I have 17 week old DD who I love so much it is actually painful. We tried for a long time to conceive, then I had a MC, then DD - I spent the whole pregnancy terrified by every twinge.
This has carried on into her life, I feel like I just "know" something bad is going to happen to her. I find myself thinking thoughts like, I need to enjoy my time with her as she's not going to be here for long. I am utterly terrified and anxious.
At night I lie awake thinking of all the bad things that could happen to her.I think someone is going to steal her.
I hate other people holding her, pushing her pram etc. I hate seeing my in laws because once my husband's dad took her pram and went away with it and I was nearly sick and crying with fear that he would drop her, she would fall out, etc. When people ask to hold her I make excuses or am just so agitated looking for an excuse to take her back. I have a sling for her and I won't even let my husband wear her in it as I'm afraid he'll fall.
I am BFing and have not been out once since she was born, the thought is so horrendous to me.People offer to babysit but there is no way I would let them - I wouldn't enjoy myself if I went anywhere.

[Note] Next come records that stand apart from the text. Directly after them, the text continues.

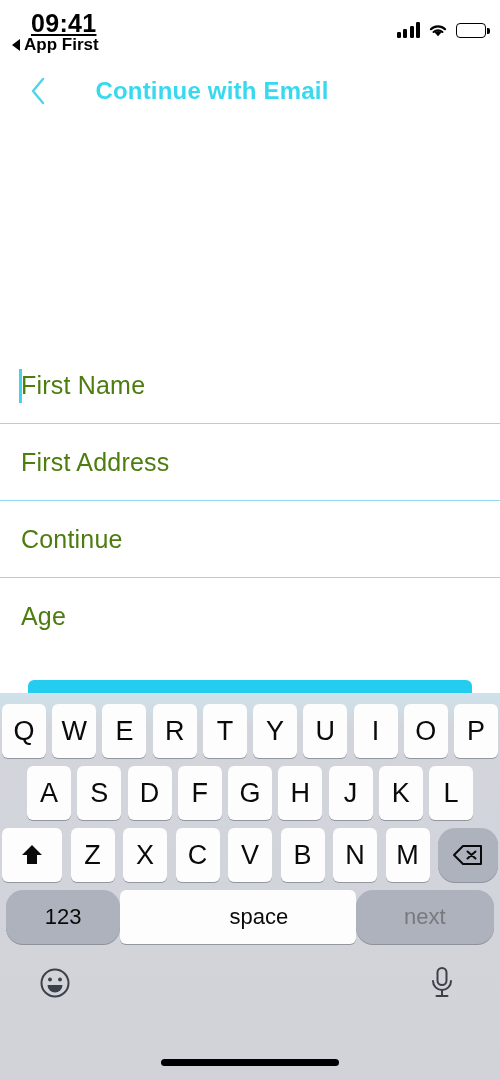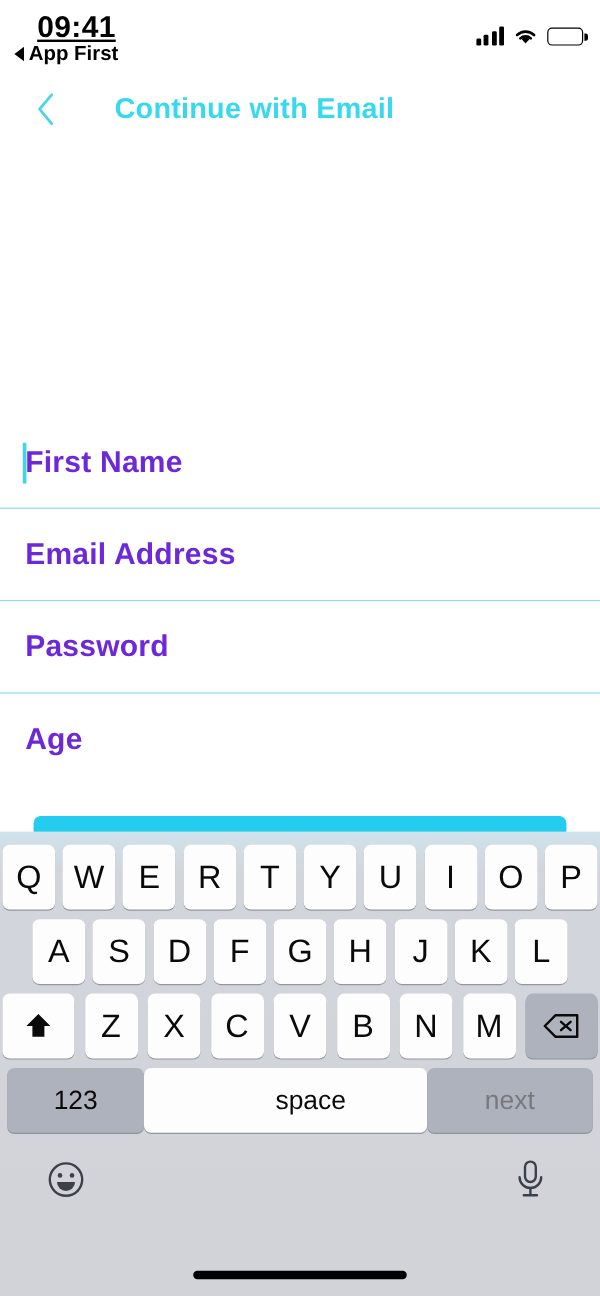"First Name" .field .placeholder { color: #6d28d9 -> #4d7c0f; font-weight: bold -> normal }
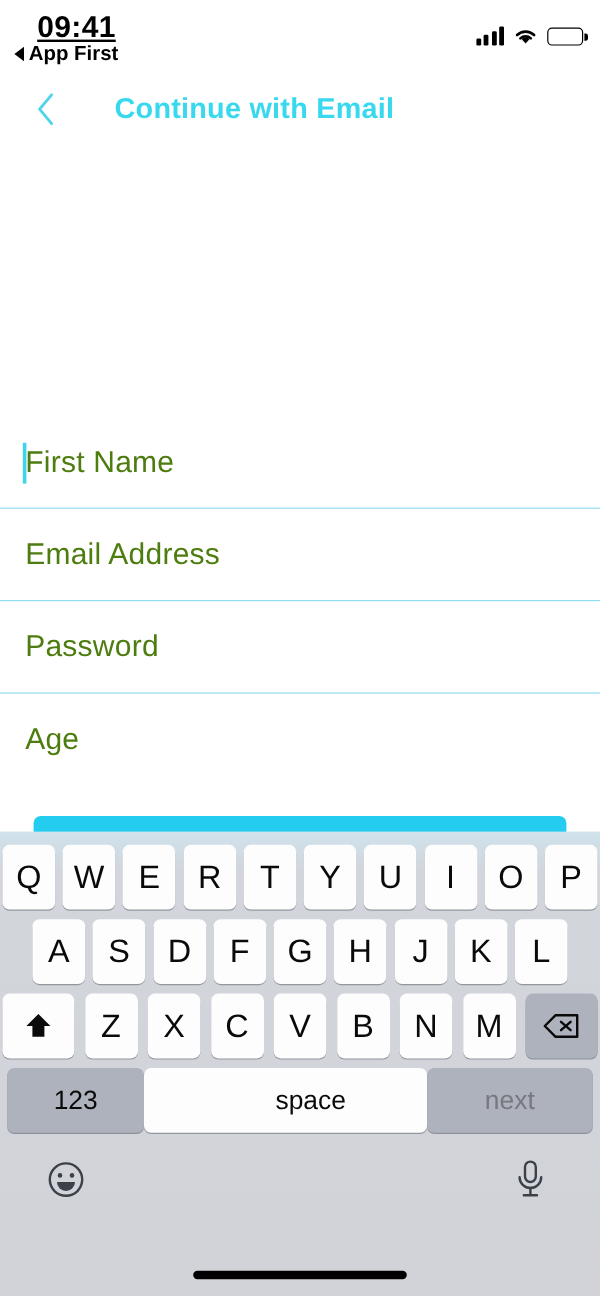"Email Address" span.placeholder { text: Email -> First }
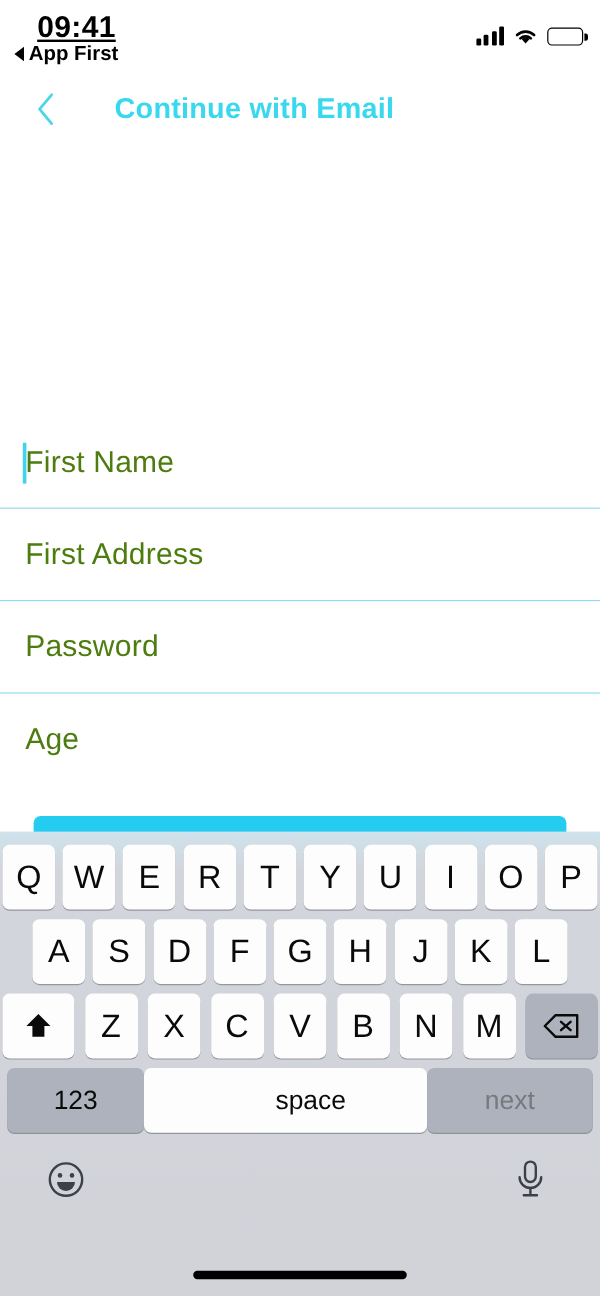"Password" span.placeholder { text: Password -> Continue }
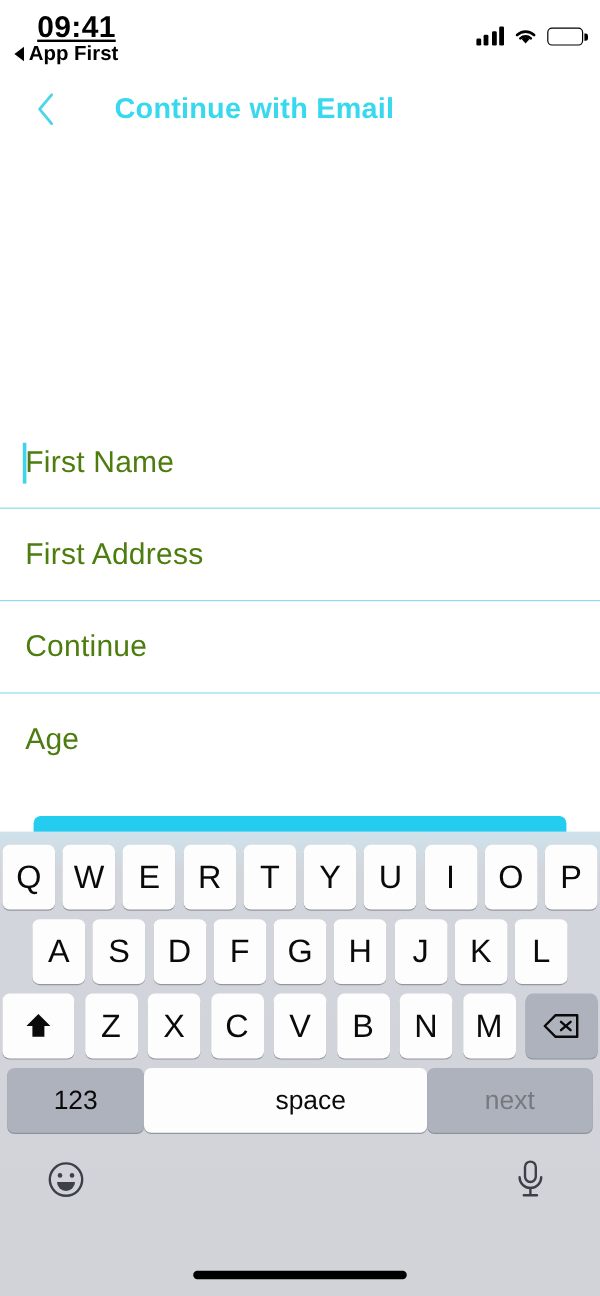"123" .key.dark { border-radius: none -> 17px }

She's been putting on weight very slowly recently though HV is happy with her and has declared her thriving (she's gone from 91st to between 9th and 25th centile) and I convinced myself she had leukemeia or something. Now she has a little birthmark on her face that has got swollen over the last couple of days. My sister's husband is a doctor and said it is nothing serious but to see my GP and ask for a referral to a paeditrician, I feel he secretly knows she has something seriously wrong and already am visualising us in a dr's office being told she has cancer.
I have two other children and though I don't love them any less I didn't feel this way with them when they were babies.
I am not depressed, I feel happy most of the time and look forward to things, I just exist in a permanent state of anxiety about her.
I am going back to work in October and leaving her in a nursery, already I am plagued by visions of her lying in a cot crying or being taken to the park and stolen. I have to go back to work, we can't afford for me to stay at home unfortunately.